→ Given entries
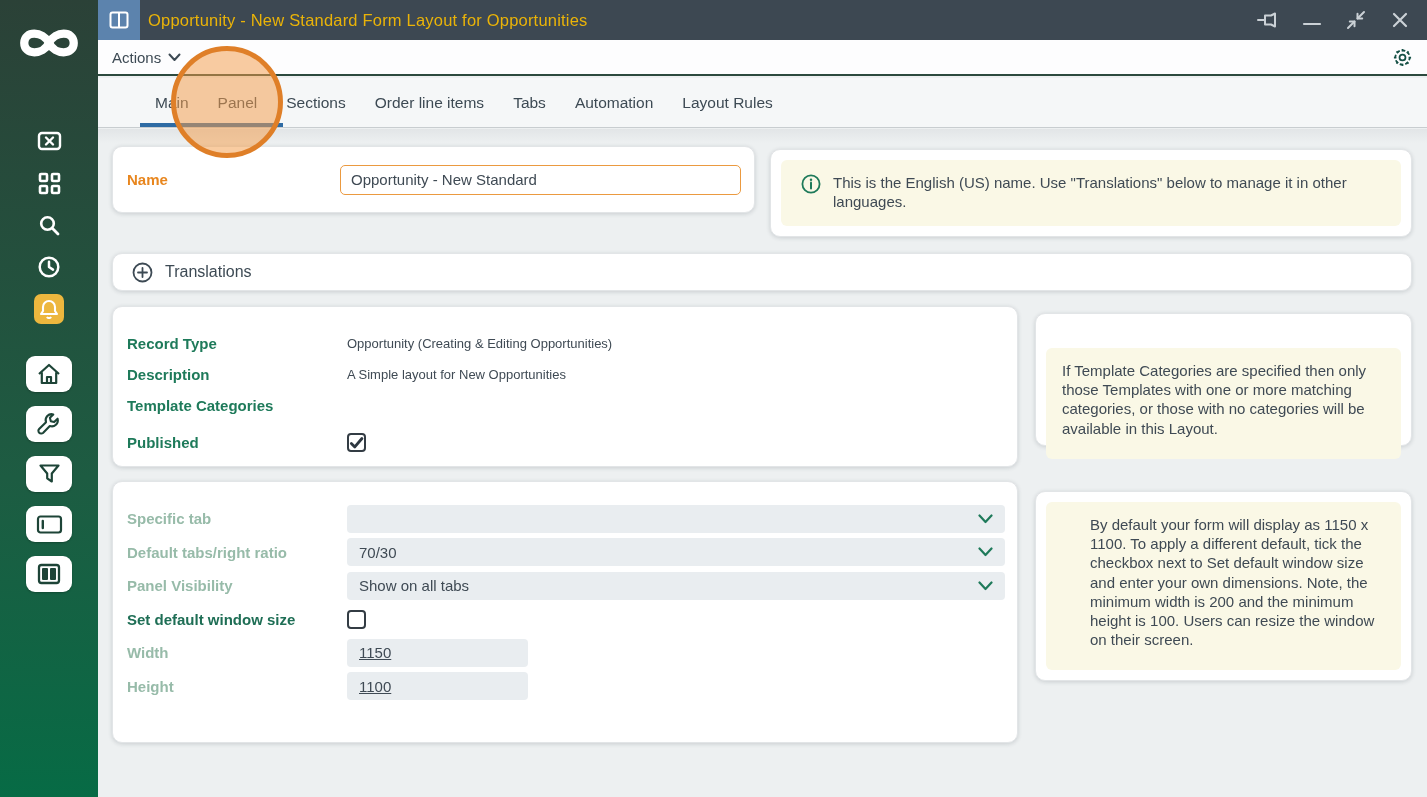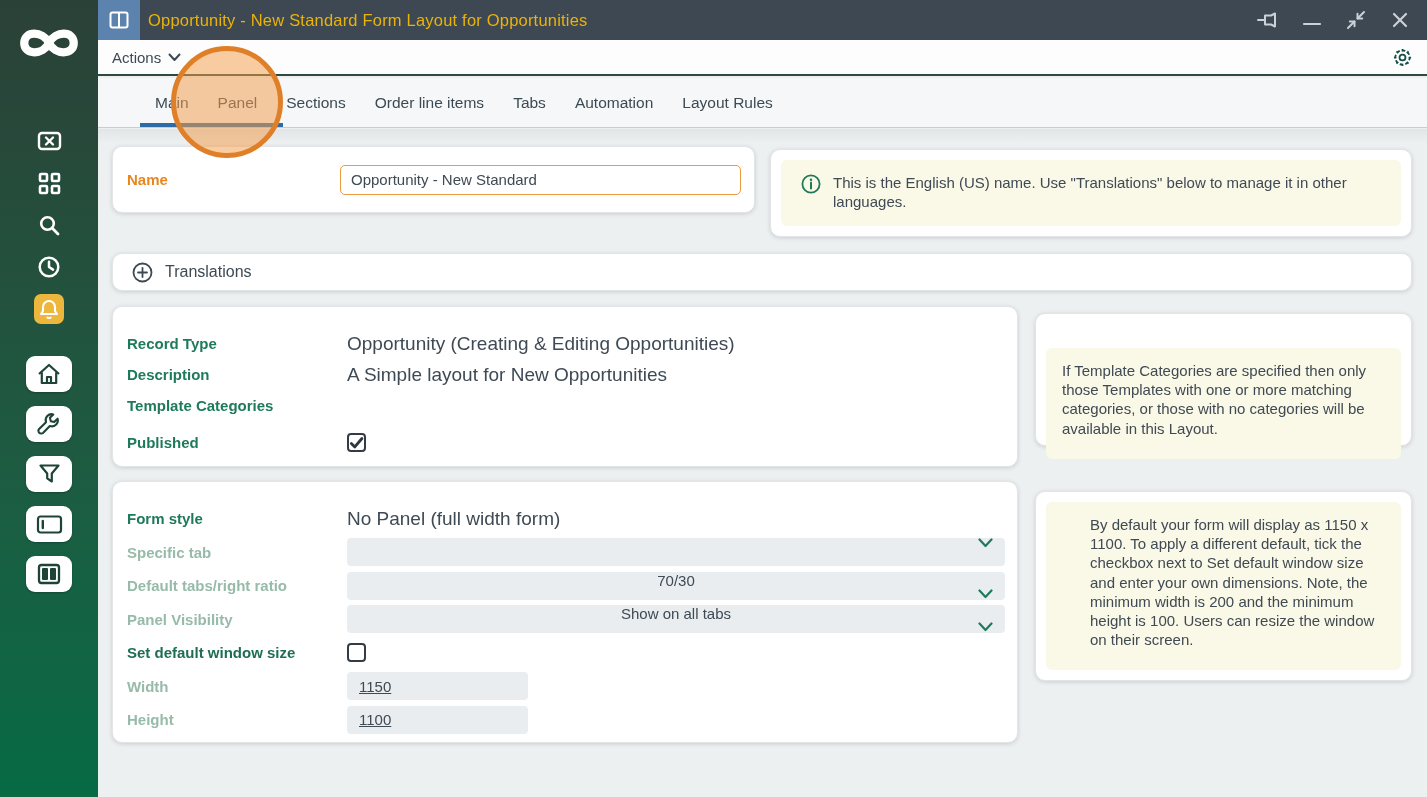--- a/index.html
+++ b/index.html
@@ -84,7 +84,7 @@
   .form-card .frow { height:33px; margin-bottom:0.5px; }
   .flabel { width:220px; font-weight:700; font-size:15px; color:#1e7a5a; flex:none; }
   .flabel.muted { color:#97bba9; }
-  .fvalue { font-size:19px; color:#3f4a54; }
+  .fvalue { font-size:13px; color:#3f4a54; }
   .checkbox { width:19px; height:19px; border:2.5px solid #333c44; border-radius:4px; background:#fff;
     display:flex; align-items:center; justify-content:center; cursor:pointer; }
   .select {

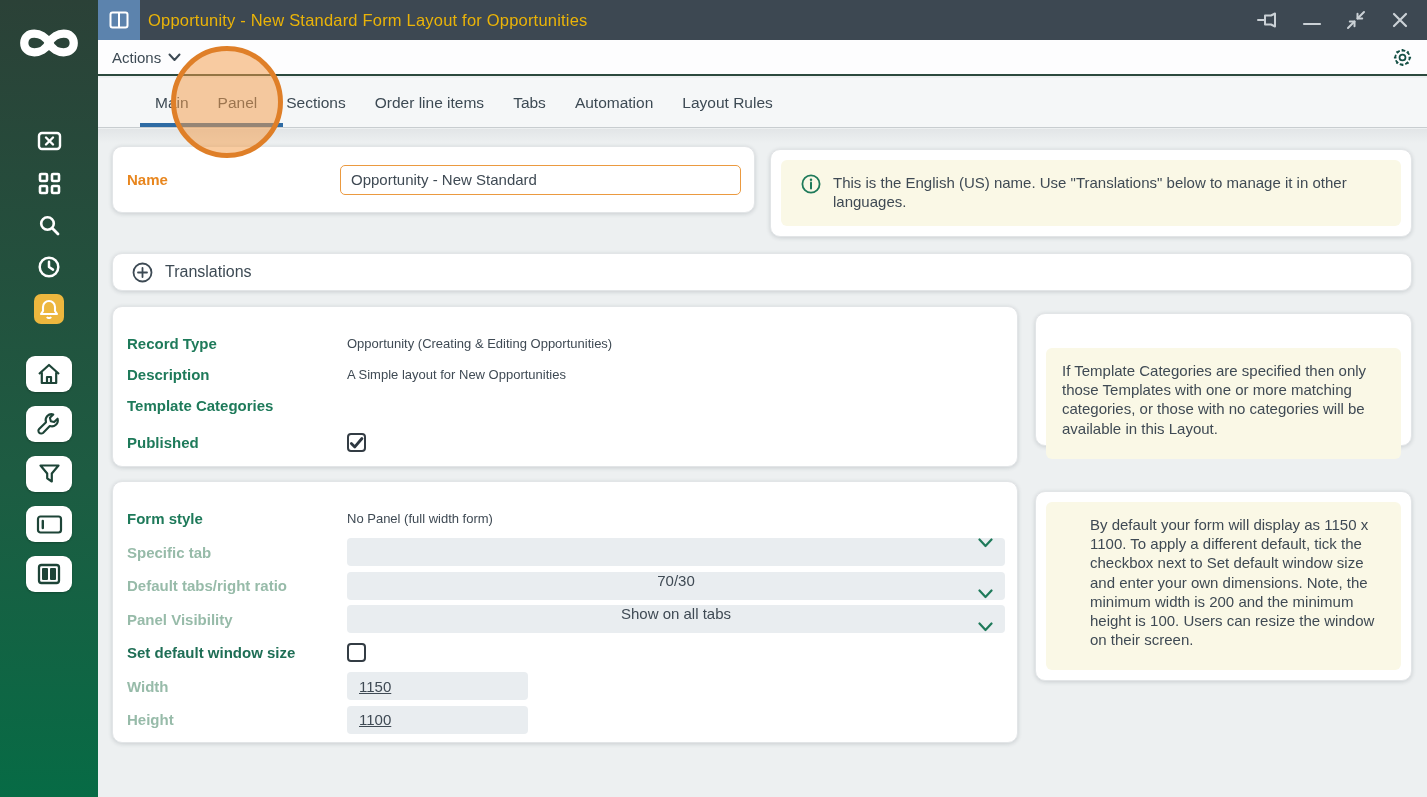--- a/index.html
+++ b/index.html
@@ -308,10 +308,6 @@
 
   <div class="card form-card">
     <div class="frow">
-      <div class="flabel">Form style</div>
-      <div class="fvalue">No Panel (full width form)</div>
-    </div>
-    <div class="frow">
       <div class="flabel muted">Specific tab</div>
       <div class="select">
         <span></span>

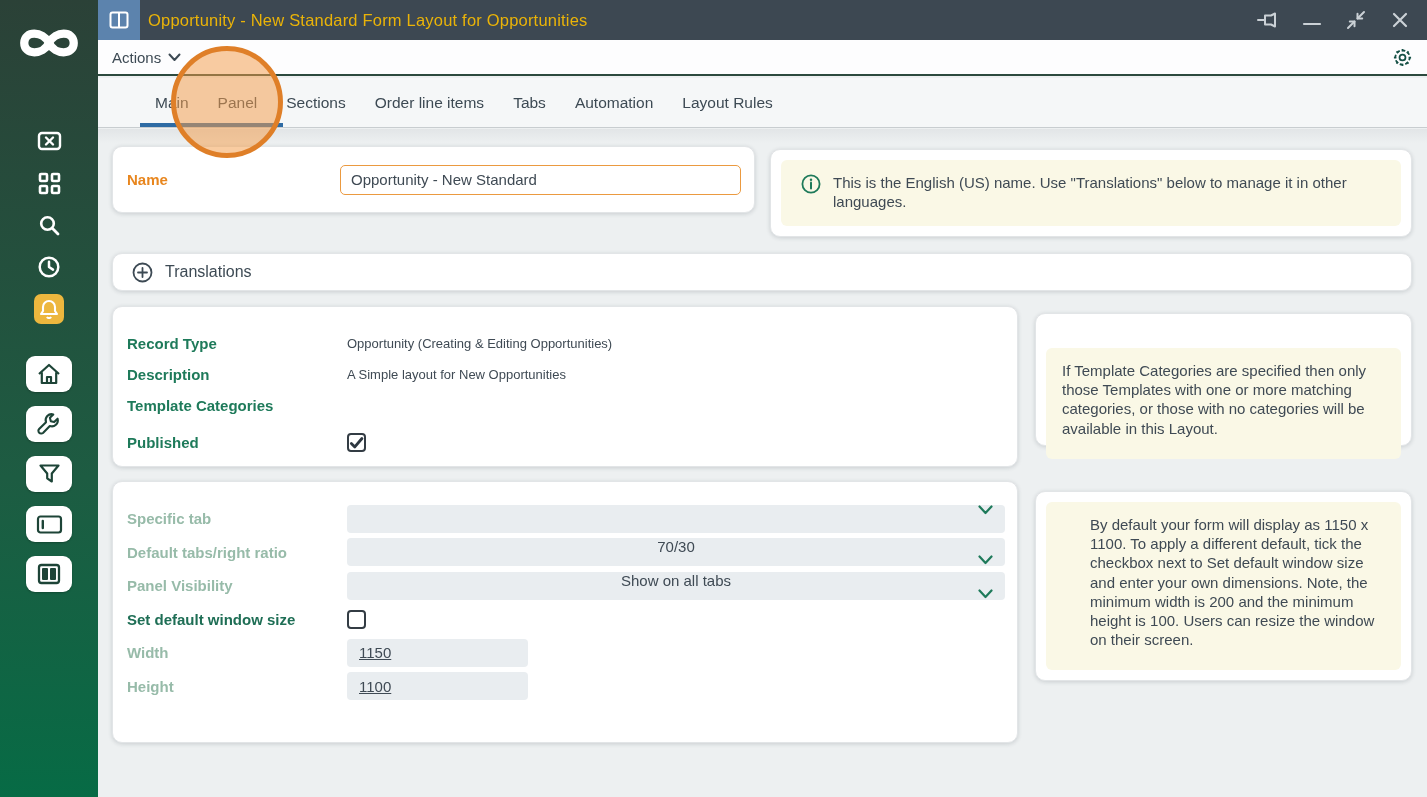--- a/index.html
+++ b/index.html
@@ -89,7 +89,7 @@
     display:flex; align-items:center; justify-content:center; cursor:pointer; }
   .select {
     width:658px; height:28px; background:#e9edf0; border-radius:4px;
-    display:flex; align-items:center; cursor:pointer; padding:0 12px; font-size:15px; color:#3f4a54;flex-direction:column;
+    display:flex; align-items:center; cursor:pointer; padding:0 12px; font-size:15px; color:#3f4a54;
   }
   .select .chev { margin-left:auto; }
   .ginput {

→ Problem requirements
What lines in the material above hold the string "size"? List them.

→ Task result
   .flabel { width:220px; font-weight:700; font-size:15px; color:#1e7a5a; flex:none; }
-  .fvalue { font-size:19px; color:#3f4a54; }
+  .fvalue { font-size:13px; color:#3f4a54; }
-    display:flex; align-items:center; cursor:pointer; padding:0 12px; font-size:15px; color:#3f4a54;flex-direction:column;
+    display:flex; align-items:center; cursor:pointer; padding:0 12px; font-size:15px; color:#3f4a54;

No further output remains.